IEDI na Imprensa - Ponto fora da curva
O Globo
Aumento da produção industrial em abril surpreende, mas não deve se sustentar no restante do ano
José Paulo Kupfer
A produção industrial, medida pelo IBGE, surpreendeu positivamente em abril. Mas o crescimento de 0,8% sobre março e de 8,9% em relação a abril de 2017 pode ser considerado um ponto fora da curva, numa trajetória de crescimento lento e descontínuo. A característica da evolução setorial nessa fase de recuperação é a ausência de força para sustentar expansão mais consistente.

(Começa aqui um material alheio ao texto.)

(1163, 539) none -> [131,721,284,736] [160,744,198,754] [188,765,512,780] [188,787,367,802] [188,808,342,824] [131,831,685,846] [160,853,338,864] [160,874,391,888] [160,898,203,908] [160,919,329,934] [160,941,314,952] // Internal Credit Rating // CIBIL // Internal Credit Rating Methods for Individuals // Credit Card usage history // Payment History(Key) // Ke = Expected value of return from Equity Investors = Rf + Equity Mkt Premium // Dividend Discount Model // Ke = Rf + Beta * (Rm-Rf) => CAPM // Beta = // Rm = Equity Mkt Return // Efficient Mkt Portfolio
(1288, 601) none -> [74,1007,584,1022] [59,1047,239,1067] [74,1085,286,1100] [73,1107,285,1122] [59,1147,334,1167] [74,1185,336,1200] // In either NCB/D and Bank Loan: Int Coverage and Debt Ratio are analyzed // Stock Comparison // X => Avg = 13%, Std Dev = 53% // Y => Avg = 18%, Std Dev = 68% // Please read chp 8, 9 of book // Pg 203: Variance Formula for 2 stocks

Falta qualidade e impulso na evolução mais recente da indústria, como resume Rafael Cagnin, economista do IEDI, a entidade que reúne grandes empresários industriais brasileiros. Entre altas e baixas mensais, os dados ajustados mostram estagnação da produção entre outubro de 2017 e março de 2018.

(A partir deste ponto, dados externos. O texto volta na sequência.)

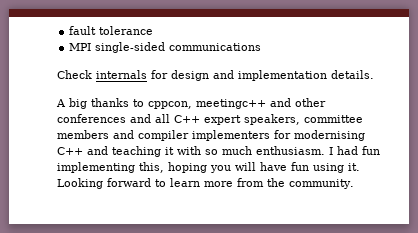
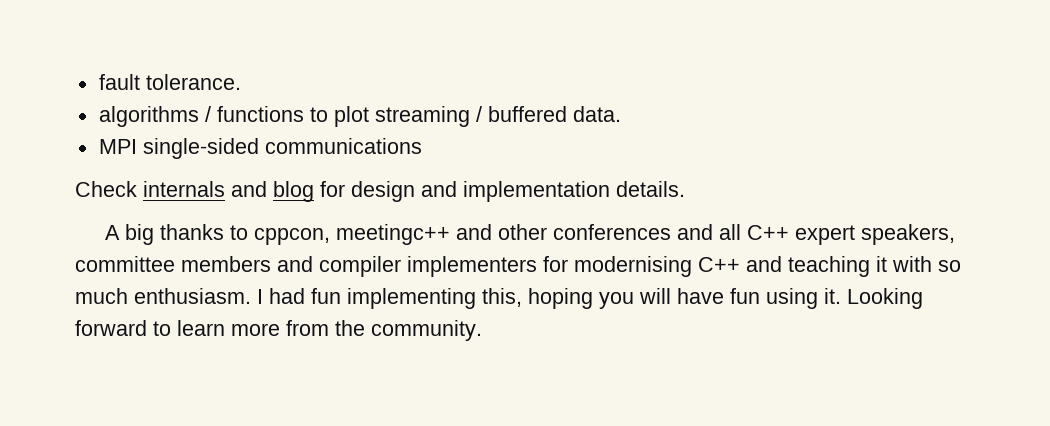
[99,26,154,35] tolerance -> [145,74,241,90] [98,106,621,127] tolerance. // algorithms / functions to plot streaming / buffered data.
(147, 74) none -> [231,181,314,202] and blog

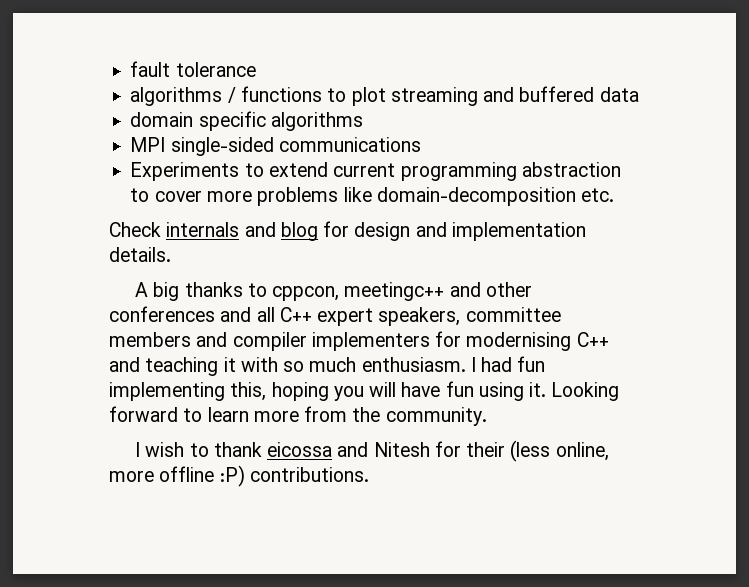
[145,74,241,90] tolerance. -> [175,62,256,77] tolerance
[475,106,621,122] [98,138,422,159] / buffered data. // MPI single-sided communications -> [483,86,639,102] [130,111,363,131] [130,137,421,156] [130,162,621,181] [130,187,615,206] and buffered data // domain specific algorithms // MPI single-sided communications // Experiments to extend current programming abstraction to cover more problems like domain-decomposition etc.
(482, 330) none -> [135,440,609,462] [109,465,369,487] // I wish to thank eicossa and Nitesh for their (less online, more offline :P) contributions.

Os resultados de abril expressam avanços a partir de bases baixas e, no caso do aparentemente forte crescimento interanual, um efeito-calendário — abril de 2017 teve três dias úteis a menos do que abril de 2018. A produção industrial, mesmo com o dado positivo de abril, continua 1,3% abaixo do nível alcançado em dezembro do ano passado.

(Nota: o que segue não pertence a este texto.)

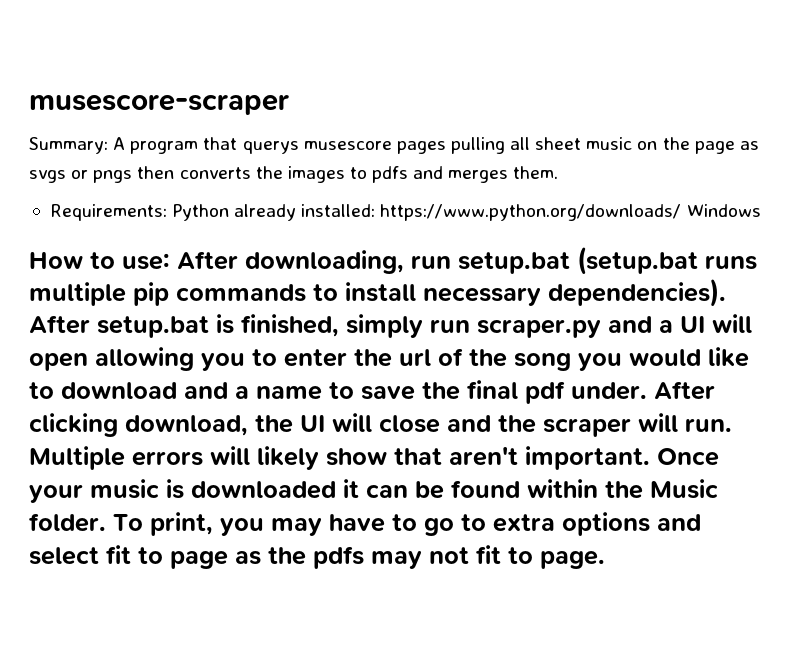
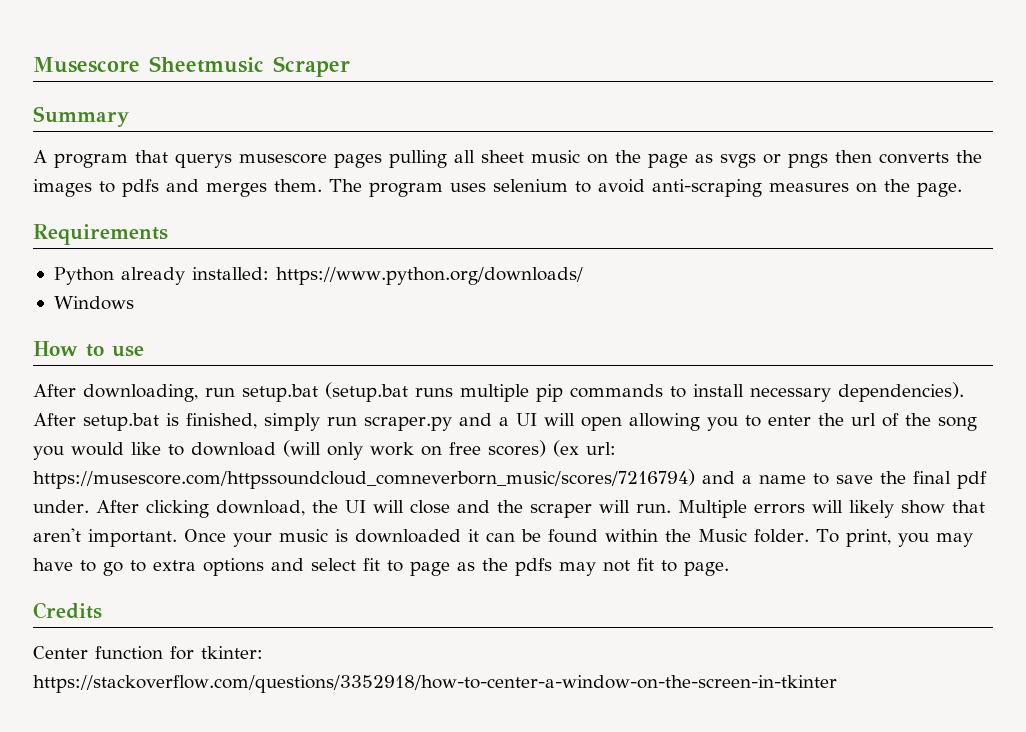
[29,94,289,115] [29,137,108,154] musescore-scraper // Summary: -> [33,56,350,77] [33,106,129,127] Musescore Sheetmusic Scraper // Summary //
[49,204,167,221] // Requirements: -> [329,179,962,197] [33,224,168,245] The program uses selenium to avoid anti-scraping measures on the page. // Requirements //
(682, 212) none -> (583, 276) //
[122,253,170,270] use: -> [112,346,144,357] use //
(177, 390) none -> [283,440,616,460] [33,469,695,489] (will only work on free scores) (ex url: https://musescore.com/httpssoundcloud_comneverborn_music/scores/7216794)
(605, 559) none -> [33,602,102,619] [33,646,263,660] [33,675,837,693] // Credits // Center function for tkinter: https://stackoverflow.com/questions/3352918/how-to-center-a-window-on-the-screen-in-tkinter

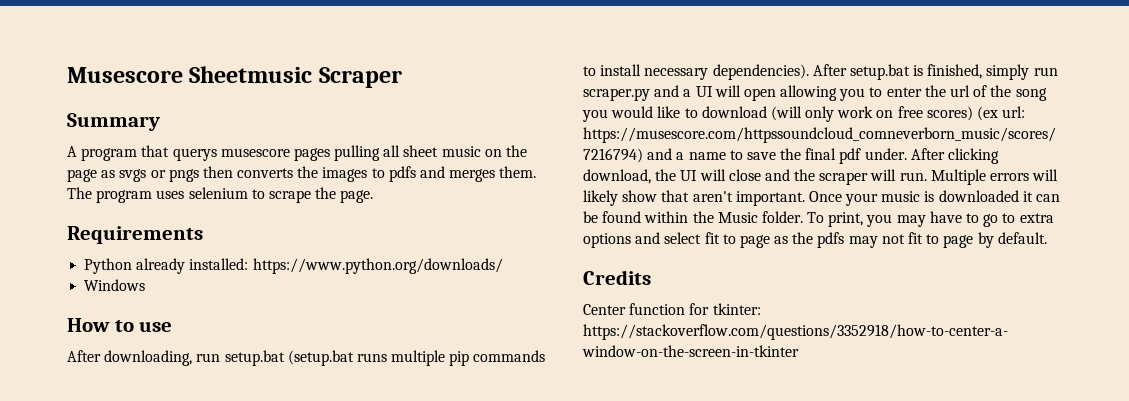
[598,179,877,197] avoid anti-scraping measures on -> [268,190,311,203] scrape
[684,561,729,576] page. -> [943,232,1047,248] page by default.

Ao contribuir para paralisar parte da produção por falta de insumos, os acontecimentos de maio parecem suficientes não só para reverter a curva ascendente nos próximos meses como também para reduzir as projeções de crescimento no conjunto de 2018. As projeções para maio apontam perdas acentuadas, com contração de 5% em relação a abril e 3%, na comparação com maio de 2017.
Não são apenas os efeitos diretos da greve dos caminhoneiros que devem ser considerados na avaliação da trajetória da indústria até o fim do ano. A produção de veículos — e, em especial, a exportação de veículos —, que em abril, mais uma vez, esteve entre os segmentos que ajudaram a puxar para cima a produção industrial, tende a enfrentar dificuldades no futuro próximo.
Embora a desvalorização da taxa de câmbio possa ajudar nas exportações de manufaturados em geral, as vendas ao exterior de veículos, segmento responsável pelos melhores resultados da indústria já há algum tempo, devem sofrer perda de ritmo. O motivo é a previsível retração do mercado comprador da Argentina, o mais importante destino dos carros brasileiros no mercado externo, às voltas com mais uma crise econômica.
Também as expectativas, reforçadas pelas incertezas eleitorais e ainda mais deterioradas depois do colapso no abastecimento provocado pela paralisação do transporte rodoviário de carga, prometem atrapalhar até mesmo a incipiente recuperação da produção industrial refletida nos números de abril. Tanto que as previsões para o crescimento da indústria em 2018 já estão sendo cortadas de 3,5% para 2,5%, repetindo, caso se confirme, o ritmo de expansão observado em 2017.